### ENTRIES SUPPLIED
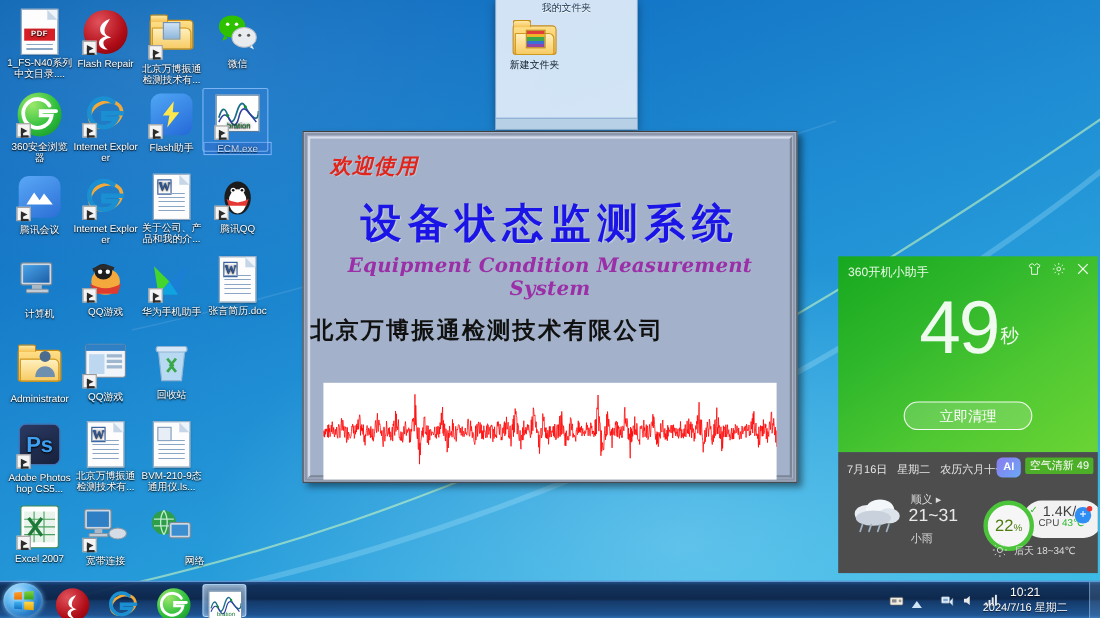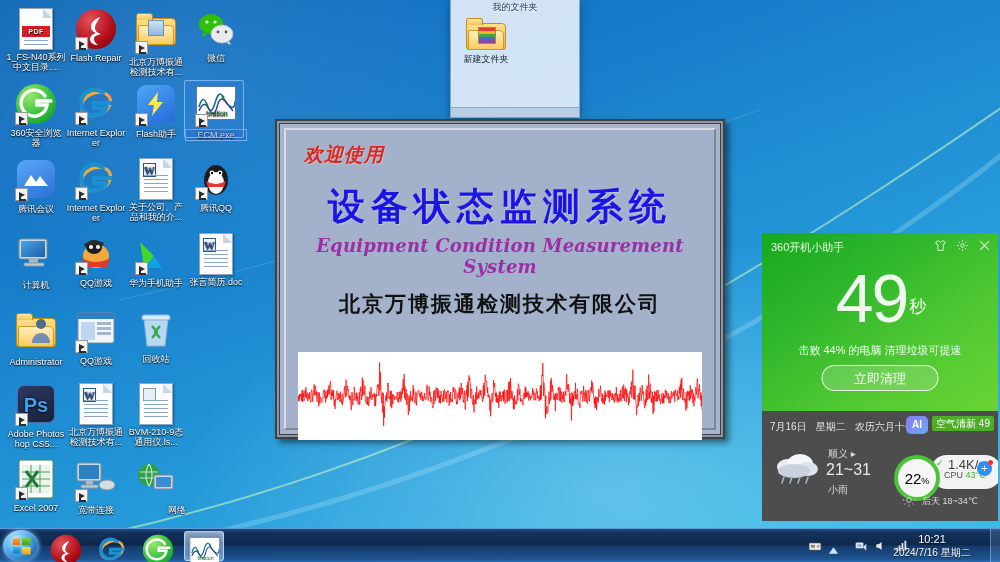--- a/index.html
+++ b/index.html
@@ -101,21 +101,21 @@
   .fw-colorbars { position:absolute; left:12px; top:9px; width:18px; height:17px;
      background: repeating-linear-gradient(#e23b3b 0 3px, #f0b429 3px 6px, #3ca64c 6px 9px, #3a6fd8 9px 12px, #8e44ad 12px 15px, #e23b3b 15px 17px);
      border:1px solid #b88a1c;}
   #folder-window .fw-bottomstrip{position:absolute;left:0;bottom:0;width:100%;height:10px;
      background:rgba(180,205,228,0.9);border-top:1px solid rgba(120,160,200,.8);}
 
   
   #ecm-splash {
     position: absolute; left: 275px; top: 119px; width: 450px; height: 320px;
     background: #a6b4cc;
-    border: 5px solid #404040;
+    border: 1px solid #404040;
     box-shadow: 4px 4px 6px rgba(0,0,0,0.45);
     outline: 2px solid #8d96a8; outline-offset: -4px;
   }
   #ecm-splash .inner {
     position: absolute; inset: 4px;
     border: 2px solid #d6dde9;
     border-right-color: #7d8798; border-bottom-color: #7d8798;
     background: #a3b2ca;
   }
   .splash-welcome {
@@ -132,21 +132,21 @@
     letter-spacing: 6px;
     text-shadow: 1px 1px 1px rgba(255,255,255,0.35);
   }
   .splash-title-en {
     position: absolute; left: 0; right: 0; top: 105px; text-align: center;
     font-family: "DejaVu Serif", "Liberation Serif", serif;
     font-size: 18px; font-weight: bold; font-style: italic;
     color: #9b2fa8; letter-spacing: 0.2px;
   }
   .splash-company-cn {
-    position: absolute; left: 0; right: 0; top: 160px; text-align: center;
+    position: absolute; left: 0; right: 0; top: 160px; text-align: left;
     font-family: Liberation Sans, sans-serif;
     font-size: 21px; font-weight: bold; color: #111111; letter-spacing: 2px;
   }
   .splash-company-en {
     position: absolute; left: 0; right: 0; top: 196px; text-align: center;
     font-size: 16px; color: #1f2f8f; letter-spacing: 0.4px;
   }
   .splash-wave {
     position: absolute; left: 12px; right: 12px; top: 222px; height: 88px;
     background: #ffffff;
@@ -192,21 +192,21 @@
     position:absolute; right:4px; top:5px; height:15px; line-height:15px; padding:0 4px;
     background:#4caf27; color:#fff; font-size:10px; border-radius:2px;
   }
   .ww-cloud { position:absolute; left:10px; top:38px; width:50px; height:40px; }
   .ww-temp-city { position:absolute; left:66px; top:36px; font-size:10px; color:#dcdcdc; }
   .ww-temp { position:absolute; left:64px; top:50px; font-size:16px; color:#e9e9e9; }
   .ww-cond { position:absolute; left:66px; top:72px; font-size:10px; color:#dcdcdc; }
   .ww-gauge {
     position:absolute; left:132px; top:44px; width:46px; height:46px; border-radius:50%;
     background: #f6f6f6; border: 4px solid #4bc43a;
-    color:#000000; font-size:15px; text-align:center; line-height:40px;
+    color:#4d7c0f; font-size:15px; text-align:center; line-height:40px;
   }
   .ww-gauge i { font-style:normal; font-size:9px; }
   .ww-pill {
     position:absolute; left:168px; top:44px; width:72px; height:34px; border-radius:17px;
     background:#f2f2f2;
   }
   .ww-net { position:absolute; left:186px; top:46px; font-size:13px; color:#3f3f3f; }
   .ww-cpu { position:absolute; left:182px; top:59px; font-size:9px; color:#4c4c4c; }
   .ww-cpu b { color:#2eb82e; font-weight:normal; }
   .ww-check { position:absolute; left:174px; top:47px; font-size:9px; color:#2eb82e; }
@@ -631,21 +631,20 @@
     </span>
     <span>
       <svg width="13" height="13" viewBox="0 0 24 24" stroke="#eafbe6" stroke-width="2">
         <path d="M4 4l16 16M20 4L4 20"></path>
       </svg>
     </span>
   </div>
   <div class="bw-bignum">
     <span>49</span><span class="bw-unit">秒</span>
   </div>
-  <div class="bw-sub">击败 44% 的电脑 清理垃圾可提速</div>
   <div class="bw-btn">立即清理</div>
 </div>
 
 <div id="weather-widget">
   <div class="ww-row1">
     <span>7月16日</span><span>星期二</span><span>农历六月十一</span>
   </div>
   <div class="ww-ai">AI</div>
   <div class="ww-air">空气清新 49</div>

### EXERCISE DETAILS
Sift the material for lines that include the word "temp", and copy each one.

### ANSWER SPACE
   .ww-temp-city { position:absolute; left:66px; top:36px; font-size:10px; color:#dcdcdc; }
   .ww-temp { position:absolute; left:64px; top:50px; font-size:16px; color:#e9e9e9; }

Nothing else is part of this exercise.